We report an empirical observation that has held across three comparisons in the matrix-thinking project: a token embedding defined as the outer product of two learned vectors (byte b → ub ⊗ vb, producing a rank-1 d × d matrix) gives a lower T=1 BPB than a flat-vector byte embedding at comparable or worse parameter counts. The cleanest signal is the Run 22 param-matched ablation, where the flat-vector baseline has 2.2× more parameters than the matrix model and still loses T=1 BPB by 26% (Matrix 2.55M T=1 BPB 2.117 vs Flat 5.66M T=1 BPB 2.872). The Round 2 comparison on 2.19B tokens of reasoning data (Run 12 vs Run 13) shows the same direction at a larger scale: Matrix Thinker 5.15M T=1 BPB 2.12 vs tokens-matched LoopFormer 5.33M T=1 BPB 4.29 — a 175× gap in PPL (140.6 vs 24,587.7).
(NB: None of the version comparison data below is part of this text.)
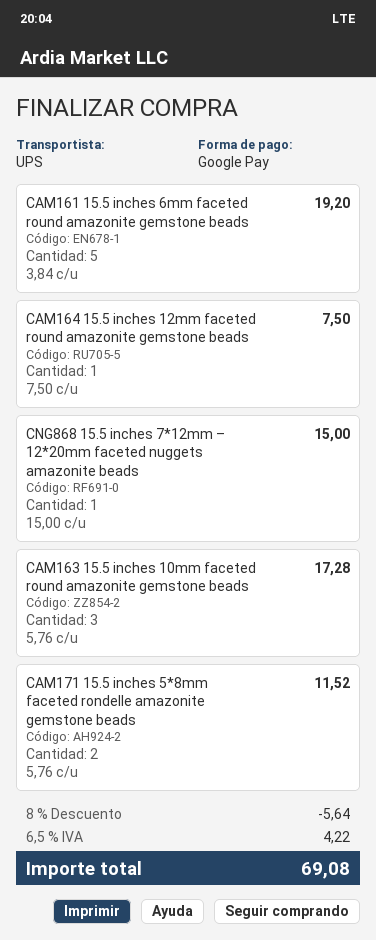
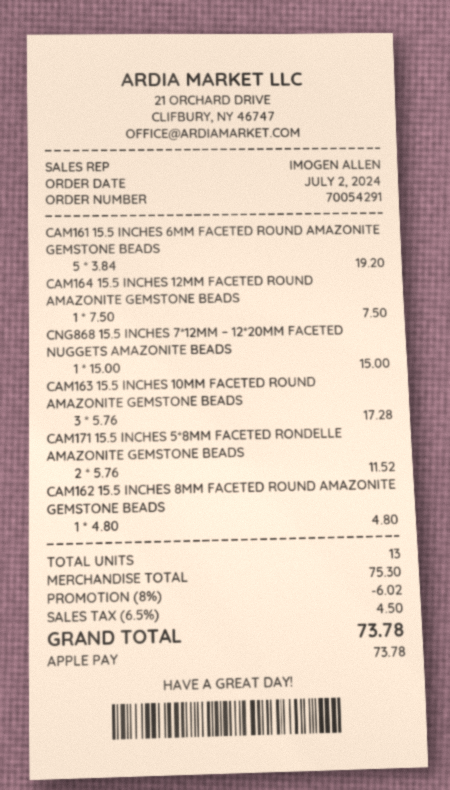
payment method: Google Pay -> Apple Pay
CAM162 15.5 INCHES 8MM FACETED ROUND AMAZONITE GEMSTONE BEADS: none -> 1 x 4.80 = 4.80
discount: 8% = 5.64 -> 8% = 6.02
tax: 6.5% = 4.22 -> 6.5% = 4.50
total: 69.08 -> 73.78

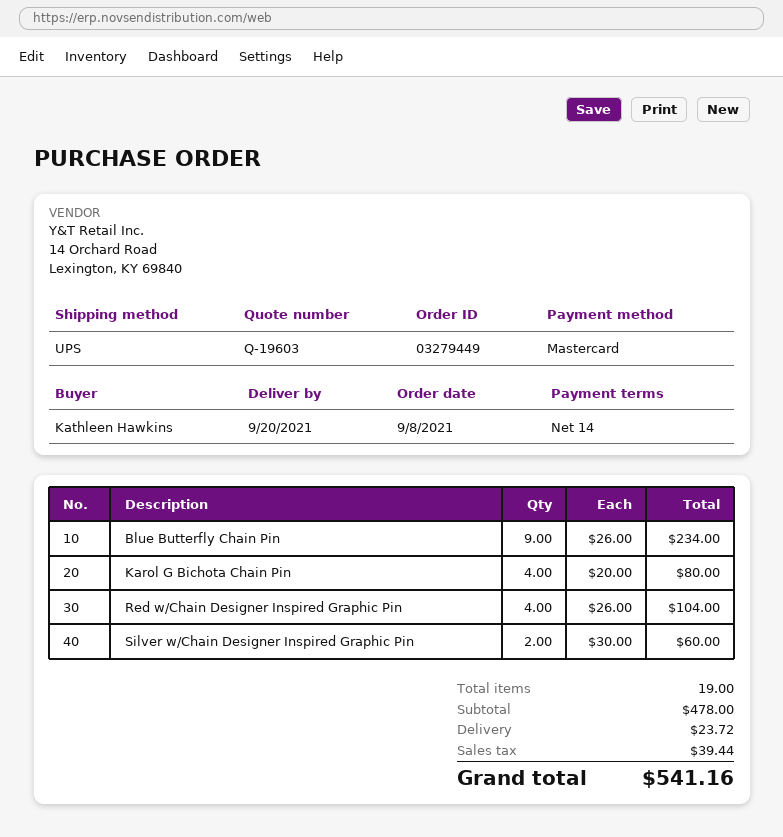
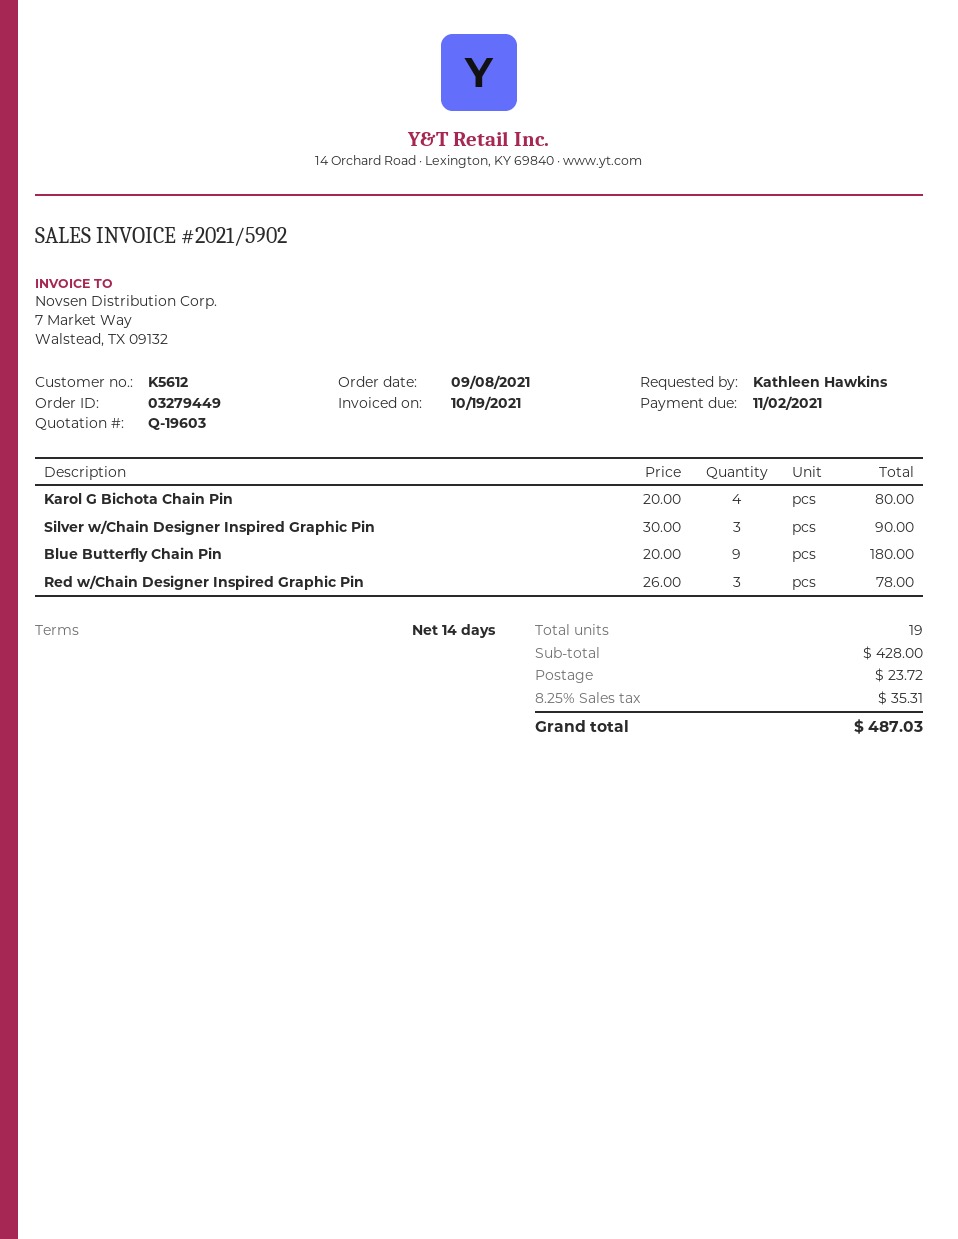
Blue Butterfly Chain Pin: 9 x 26.00 = 234.00 -> 9 x 20.00 = 180.00
Red w/Chain Designer Inspired Graphic Pin: 4 x 26.00 = 104.00 -> 3 x 26.00 = 78.00
Silver w/Chain Designer Inspired Graphic Pin: 2 x 30.00 = 60.00 -> 3 x 30.00 = 90.00
subtotal: 478.00 -> 428.00
tax: 39.44 -> 35.31
total: 541.16 -> 487.03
A param-asymmetric ablation (Run 18) gives the flat baseline 10× more parameters and matrix still wins at T=1 (2.18 vs 3.22); we flag it as unfair on params and treat it as supporting data, not headline. All runs are n = 1 at under 25M parameters. The mechanism — whether the advantage comes from the rank-1 matrix structure or from the factored parameterization (which any low-rank bottleneck embedding would share) — is unresolved, and a three-way ablation (standard flat vs ALBERT-style bottleneck vs outer-product) is the single Priority 1 follow-up.
01Background
Standard transformer language models embed each vocabulary item as a flat d-dimensional vector. The embedding table has shape (V, d), a lookup produces a vector, and the rest of the model treats that vector as the unit of computation. The per-token parameter cost is d.
Matrix-valued token representations change the unit. Each token becomes a d × d matrix rather than a flat d-dim vector. The simplest way to produce such a matrix from a discrete token id is the outer product of two learned vectors: for each byte b, keep two d-dim tables ub and vb, and define the embedding as the rank-1 matrix ub ⊗ vb. The matrix has d² entries and 2d parameters per token. The two are related by a strict constraint: every row of the matrix is a scalar multiple of vb and every column is a scalar multiple of ub. No information has been added relative to the two d-dim vectors, but the model now sees a structured d × d object that downstream matrix operations can read along rows and columns separately.
The interesting empirical question is whether this embedding produces a better starting point for a language model than a standard flat-vector embedding at comparable parameter counts. The question matters because the outer-product embedding sits at the boundary between two interpretations. One interpretation: the matrix structure is substantive — bilinear read-outs can read the row and column directions independently, and downstream matrix operations preserve that structure. The other interpretation: any low-rank factored embedding (for example, an ALBERT-style bottleneck of shape V → m → d²) would give the same advantage, because the advantage comes from the compressed parameterization rather than from the matrix shape per se. We have empirical evidence that the first interpretation is consistent with the data; we do not have evidence that it is preferred over the second. This note reports the gap, describes three comparisons that produced it, and names the experiment that would separate the two interpretations.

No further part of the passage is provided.